Entries taken from a collection:
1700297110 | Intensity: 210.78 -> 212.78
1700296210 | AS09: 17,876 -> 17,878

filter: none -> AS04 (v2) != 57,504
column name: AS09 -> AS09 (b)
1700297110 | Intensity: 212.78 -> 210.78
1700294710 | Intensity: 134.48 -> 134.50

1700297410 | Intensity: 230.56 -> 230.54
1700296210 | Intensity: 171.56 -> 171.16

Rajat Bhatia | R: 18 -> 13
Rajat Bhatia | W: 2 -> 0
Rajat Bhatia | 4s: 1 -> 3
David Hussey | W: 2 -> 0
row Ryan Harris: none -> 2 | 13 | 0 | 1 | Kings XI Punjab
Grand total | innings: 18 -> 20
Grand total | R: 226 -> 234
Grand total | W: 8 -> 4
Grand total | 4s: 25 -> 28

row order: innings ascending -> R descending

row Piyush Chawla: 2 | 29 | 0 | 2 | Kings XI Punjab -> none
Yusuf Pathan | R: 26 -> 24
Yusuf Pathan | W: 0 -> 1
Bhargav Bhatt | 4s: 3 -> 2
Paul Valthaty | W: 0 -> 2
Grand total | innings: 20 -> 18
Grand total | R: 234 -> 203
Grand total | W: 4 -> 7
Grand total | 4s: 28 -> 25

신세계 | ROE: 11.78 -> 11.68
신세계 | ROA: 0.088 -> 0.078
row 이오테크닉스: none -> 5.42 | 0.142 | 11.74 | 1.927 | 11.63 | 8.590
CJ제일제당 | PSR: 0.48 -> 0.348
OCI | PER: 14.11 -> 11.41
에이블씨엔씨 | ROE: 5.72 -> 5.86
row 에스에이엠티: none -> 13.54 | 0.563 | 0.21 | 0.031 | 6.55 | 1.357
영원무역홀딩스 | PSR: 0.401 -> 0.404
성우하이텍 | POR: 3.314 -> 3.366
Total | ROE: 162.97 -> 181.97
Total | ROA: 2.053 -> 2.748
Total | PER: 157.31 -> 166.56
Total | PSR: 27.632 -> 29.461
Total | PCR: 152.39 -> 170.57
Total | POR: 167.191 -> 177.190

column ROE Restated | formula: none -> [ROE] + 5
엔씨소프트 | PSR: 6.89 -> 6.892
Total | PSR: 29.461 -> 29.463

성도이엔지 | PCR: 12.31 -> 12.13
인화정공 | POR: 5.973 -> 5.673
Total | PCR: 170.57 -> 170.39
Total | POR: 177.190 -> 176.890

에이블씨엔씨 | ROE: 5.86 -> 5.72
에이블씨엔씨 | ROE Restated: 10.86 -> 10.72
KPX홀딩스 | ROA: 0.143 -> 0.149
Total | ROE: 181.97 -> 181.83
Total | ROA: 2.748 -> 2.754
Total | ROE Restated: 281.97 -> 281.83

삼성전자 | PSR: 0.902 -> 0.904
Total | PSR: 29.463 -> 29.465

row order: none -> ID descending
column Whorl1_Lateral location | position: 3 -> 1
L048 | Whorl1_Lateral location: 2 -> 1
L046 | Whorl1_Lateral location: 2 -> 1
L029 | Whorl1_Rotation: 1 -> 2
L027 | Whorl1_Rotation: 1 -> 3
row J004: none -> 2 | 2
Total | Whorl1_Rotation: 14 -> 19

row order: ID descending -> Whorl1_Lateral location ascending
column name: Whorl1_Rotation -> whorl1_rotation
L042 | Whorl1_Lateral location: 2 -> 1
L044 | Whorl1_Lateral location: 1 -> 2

Task description:
Taking the entries above, write out exactly each line from the one holding "Total | ROA: 2.748 -> 2.754" to the one holding "L029 | Whorl1_Rotation: 1 -> 2", both included, and stop there.

Task result:
Total | ROA: 2.748 -> 2.754
Total | ROE Restated: 281.97 -> 281.83

삼성전자 | PSR: 0.902 -> 0.904
Total | PSR: 29.463 -> 29.465

row order: none -> ID descending
column Whorl1_Lateral location | position: 3 -> 1
L048 | Whorl1_Lateral location: 2 -> 1
L046 | Whorl1_Lateral location: 2 -> 1
L029 | Whorl1_Rotation: 1 -> 2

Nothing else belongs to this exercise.